─── Exercise data

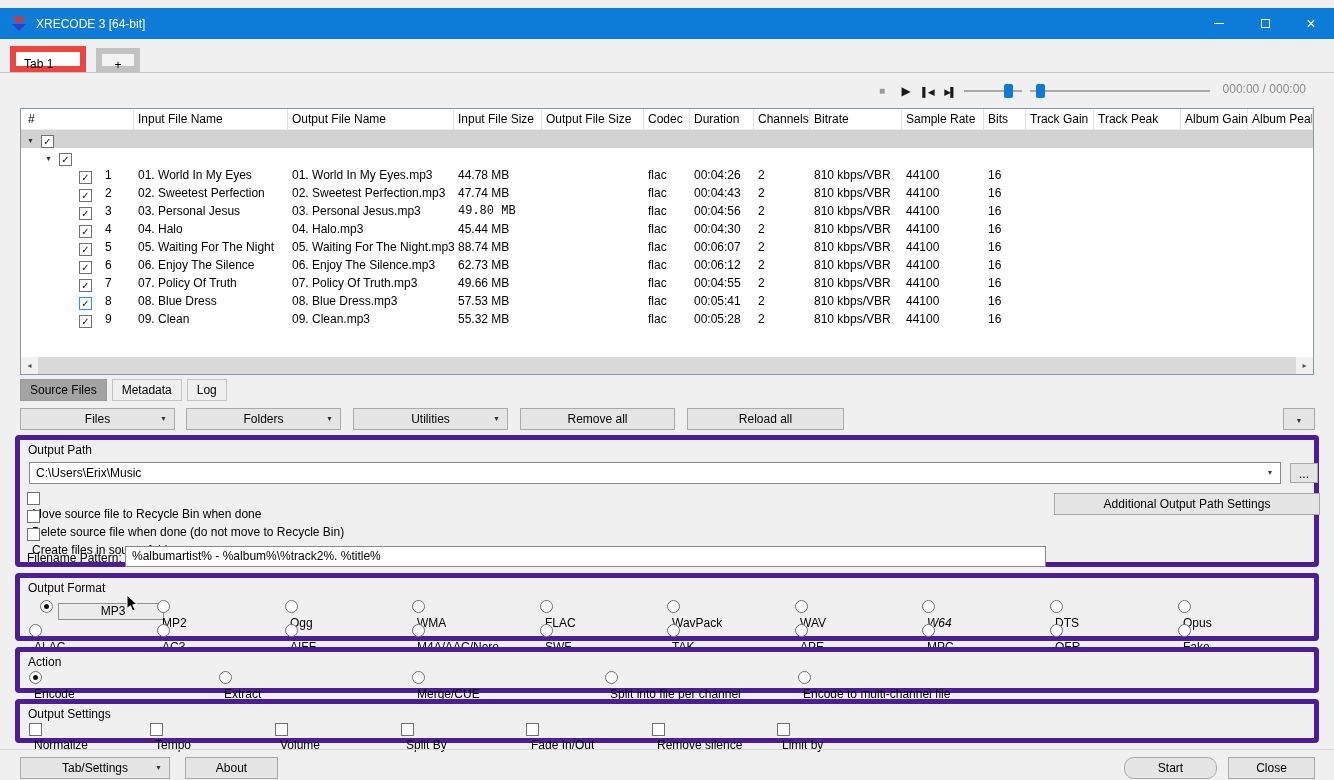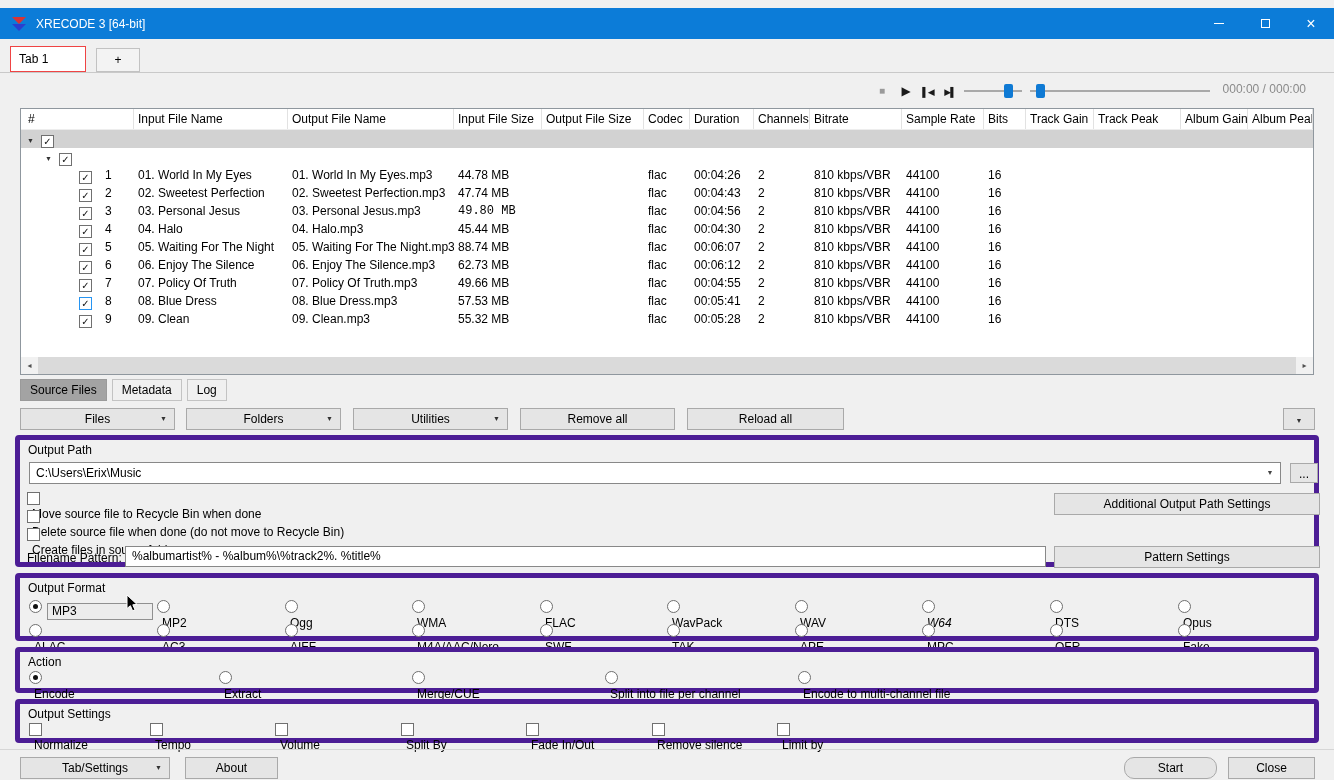--- a/index.html
+++ b/index.html
@@ -20,7 +20,7 @@
 
   
   .tabstrip{position:absolute;left:0;top:31px;width:1334px;height:34px;border-bottom:1px solid #c9c9c9;}
-  .tab{position:absolute;background:#fff;border:1px solid #ef4444;white-space:nowrap;}
+  .tab{position:absolute;background:#fff;border:6px solid #ef4444;white-space:nowrap;}
   .tab.t1{left:10px;top:7px;width:76px;height:26px;line-height:24px;padding-left:8px;}
   .tab.add{left:96px;top:9px;width:44px;height:24px;line-height:22px;text-align:center;background:#f3f3f3;border-color:#c2c2c2;}
 

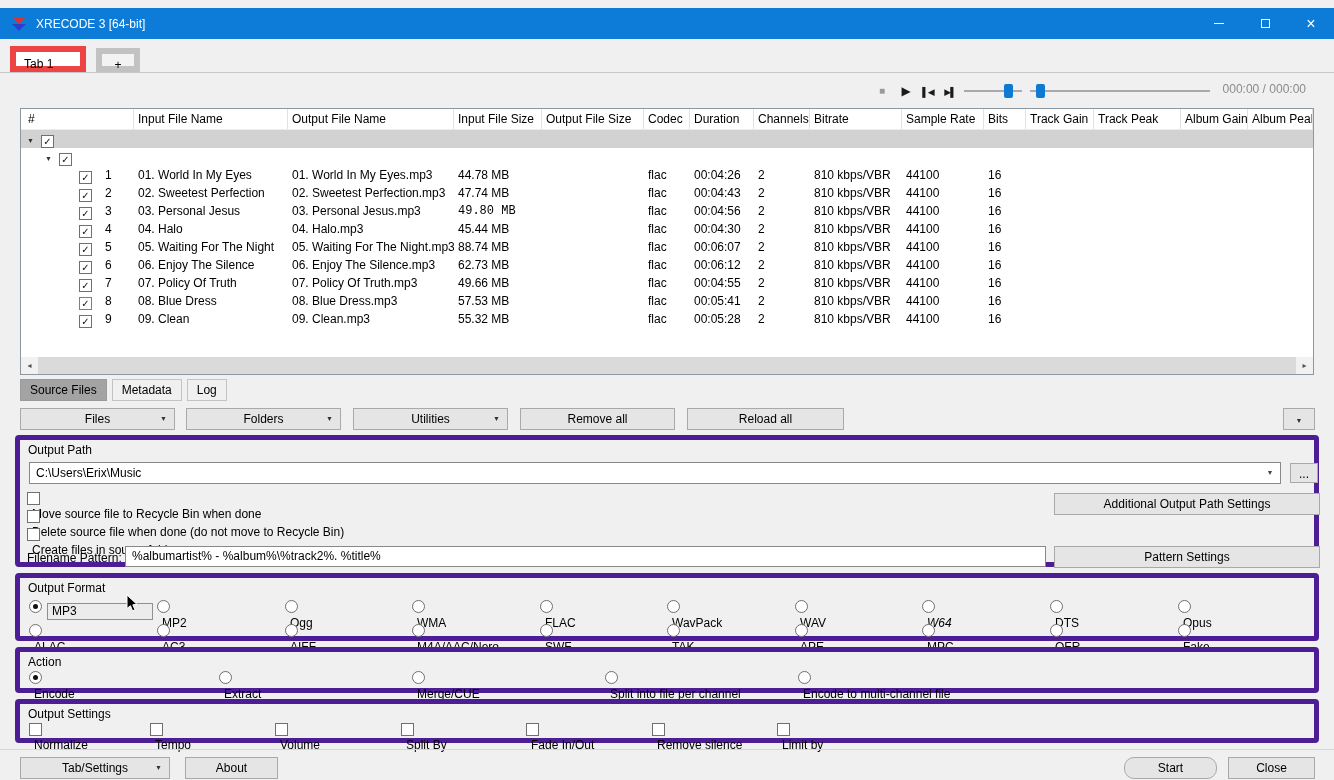--- a/index.html
+++ b/index.html
@@ -385,7 +385,6 @@
     <div class="btn btn-addl">Additional Output Path Settings</div>
     <div class="fp-label">Filename Pattern:</div>
     <div class="fp-input">%albumartist% - %album%\%track2%. %title%</div>
-    <div class="btn btn-pattern">Pattern Settings</div>
   </div>
 
   <div class="group g-format">

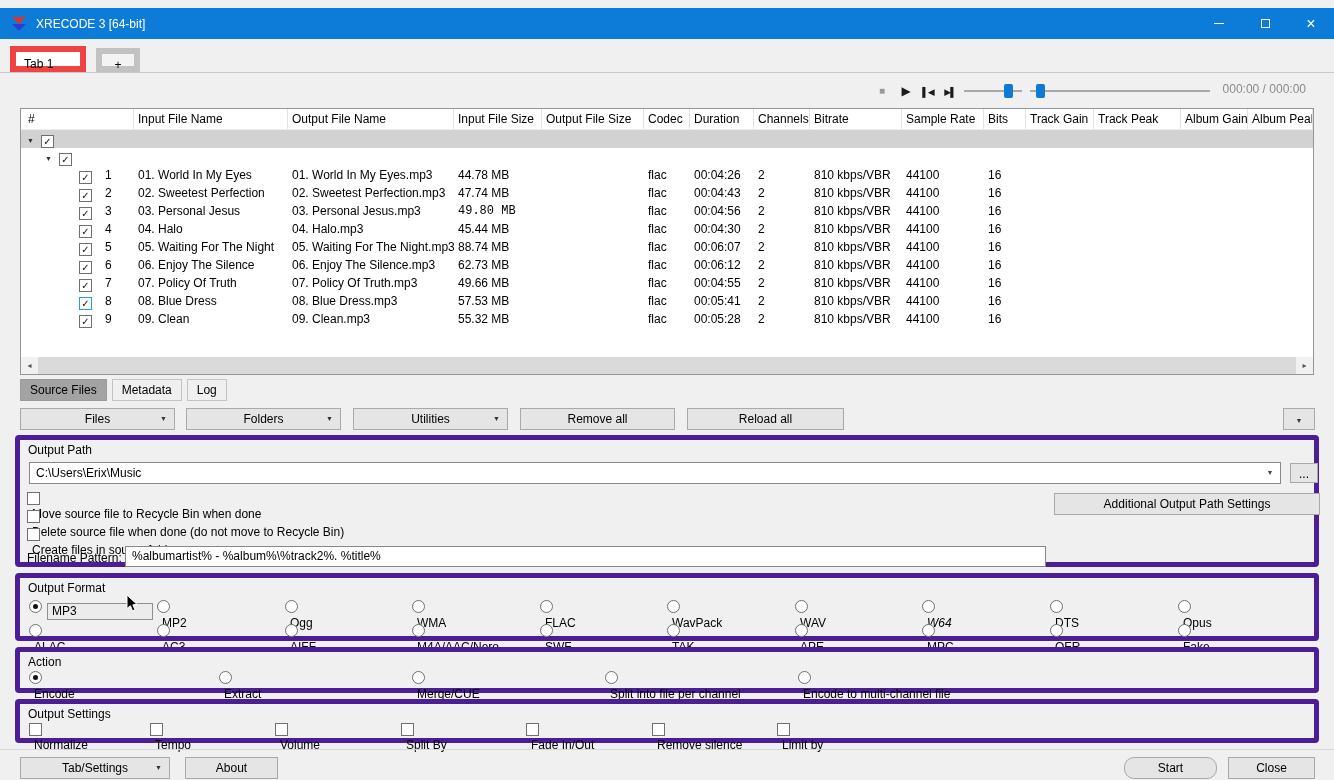--- a/index.html
+++ b/index.html
@@ -390,7 +390,7 @@
   <div class="group g-format">
     <div class="glabel">Output Format</div>
     <div class="fmt-row" id="format-row-1">
-        <div class="radio-item" style="left: 9px;"><div class="radio sel"><div class="dot"></div></div><div class="rlabel hl">MP3</div></div>
+        <div class="radio-item" style="left: 20px; text-align: center;"><div class="radio sel"><div class="dot"></div></div><div class="rlabel hl">MP3</div></div>
         <div class="radio-item" style="left: 137px;"><div class="radio"></div><div class="rlabel">MP2</div></div>
         <div class="radio-item" style="left: 265px;"><div class="radio"></div><div class="rlabel">Ogg</div></div>
         <div class="radio-item" style="left: 392px;"><div class="radio"></div><div class="rlabel">WMA</div></div>

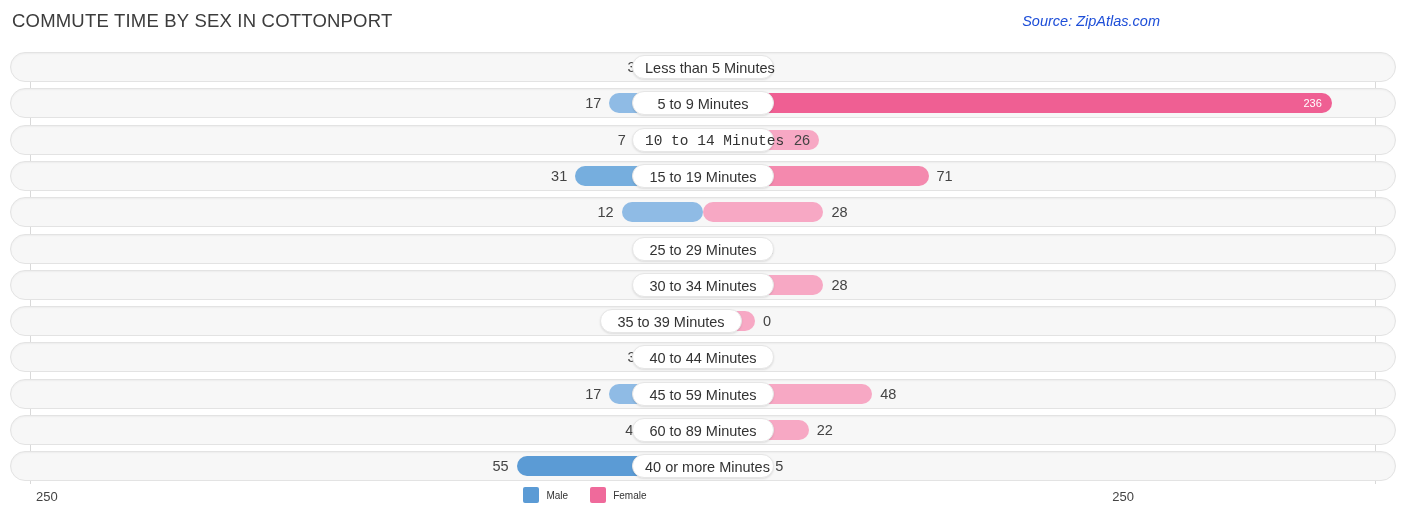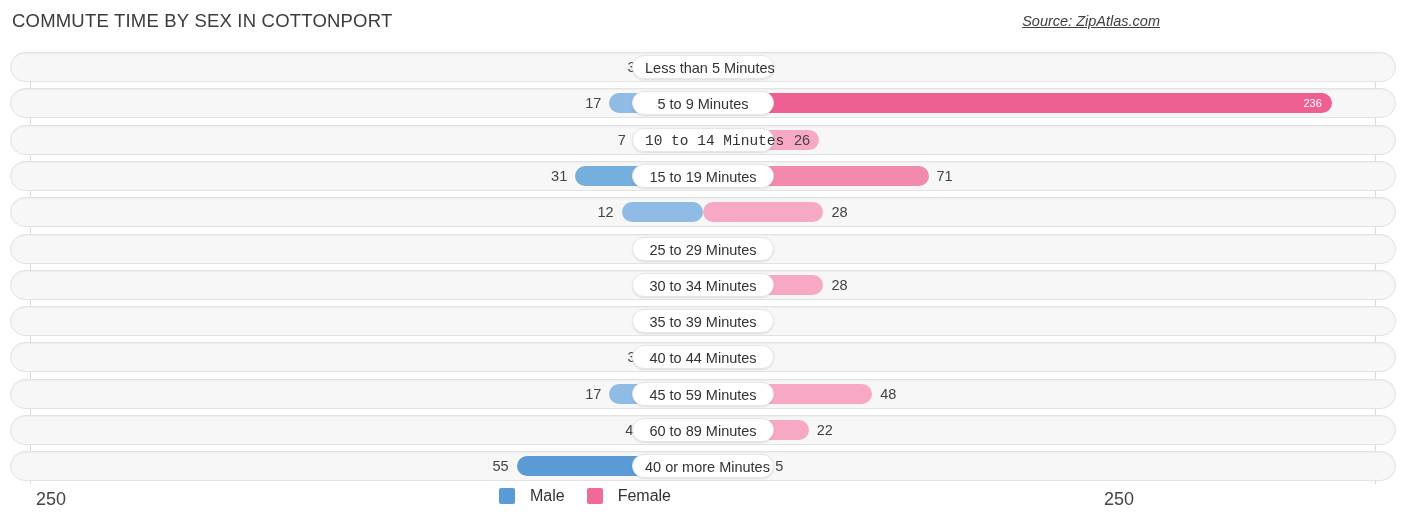--- a/index.html
+++ b/index.html
@@ -21,9 +21,8 @@
   }
   .source{
     position:absolute;right:10px;top:13px;
-    font-size:14.5px;font-style:italic;color:#404040;
+    font-size:14.5px;font-style:italic;color:#1d4ed8;
     white-space:nowrap;
-    text-decoration:underline;
   }
 
   

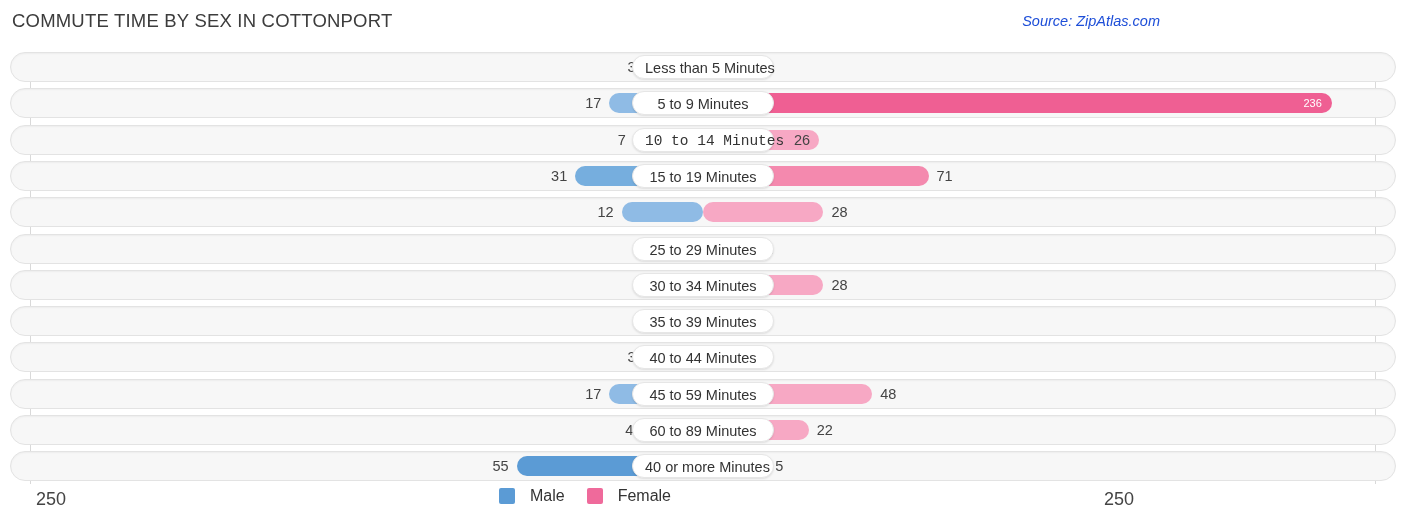--- a/index.html
+++ b/index.html
@@ -164,7 +164,7 @@
         <div class="bar bar-female" style="left: 693px; width: 52px; background: rgb(247, 168, 196);"></div>
         <div class="val val-male" style="left: 575px; width: 58px;">0</div>
         <div class="val val-female" style="left: 753px; width: 60px;">0</div>
-        <div class="pill" style="left: 622px; width: 142px; text-align: center;">35 to 39 Minutes</div>
+        <div class="pill" style="left: 590px; width: 142px; text-align: center;">35 to 39 Minutes</div>
       </div>
       <div class="row" style="top: 290.4px;">
         <div class="track"></div>

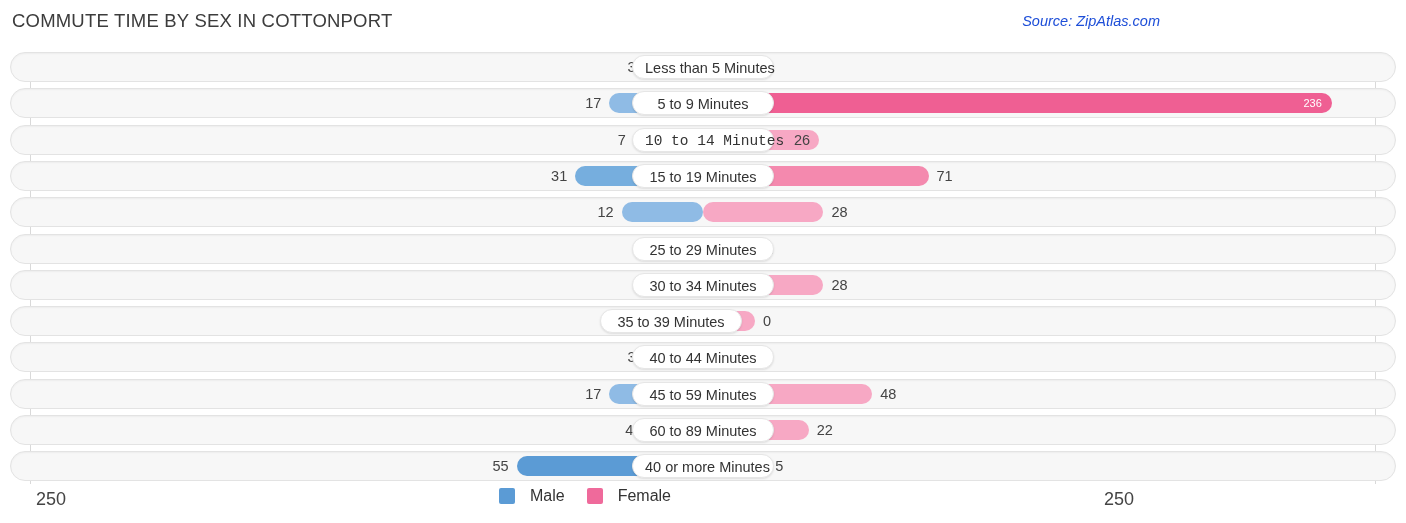--- a/index.html
+++ b/index.html
@@ -79,7 +79,7 @@
   
   .axis-label{
     position:absolute;top:489px;
-    font-size:18px;color:#444;
+    font-size:13px;color:#444;
   }
   .axis-label-left{left:36px;}
   .axis-label-right{right:36px;}

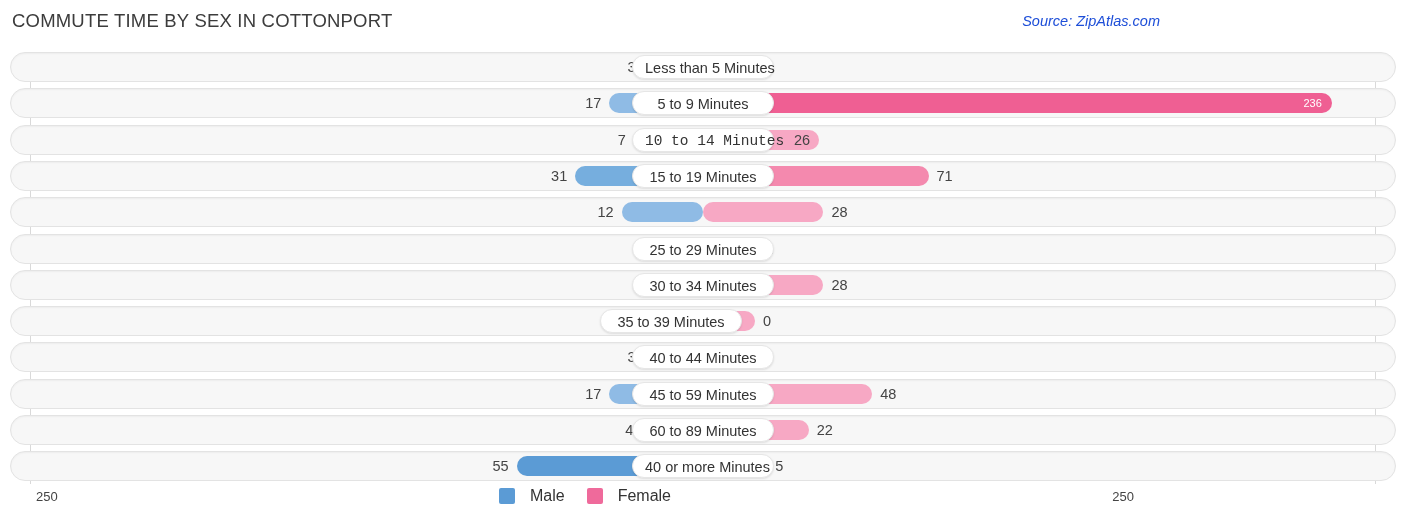--- a/index.html
+++ b/index.html
@@ -90,7 +90,7 @@
   }
   .legend-item{display:flex;align-items:center;gap:7px;}
   .swatch{width:16px;height:16px;border-radius:2px;display:block;}
-  .legend-text{font-size:16px;color:#333;margin-left:8px;}
+  .legend-text{font-size:10px;color:#333;}
 </style>
 </head>
 <body>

──────

• [Task instructions]
Check every line above for the string "width", and copy the ones that have it.

• [Solution below]
   .tabstrip{position:absolute;left:0;top:31px;width:1334px;height:34px;border-bottom:1px solid #c9c9c9;}
   .tab.t1{left:10px;top:7px;width:76px;height:26px;line-height:24px;padding-left:8px;}
   .tab.add{left:96px;top:9px;width:44px;height:24px;line-height:22px;text-align:center;background:#f3f3f3;border-color:#c2c2c2;}
         <div class="bar bar-female" style="left: 693px; width: 52px; background: rgb(247, 168, 196);"></div>
         <div class="val val-male" style="left: 575px; width: 58px;">0</div>
         <div class="val val-female" style="left: 753px; width: 60px;">0</div>
-        <div class="pill" style="left: 622px; width: 142px; text-align: center;">35 to 39 Minutes</div>
+        <div class="pill" style="left: 590px; width: 142px; text-align: center;">35 to 39 Minutes</div>
   .swatch{width:16px;height:16px;border-radius:2px;display:block;}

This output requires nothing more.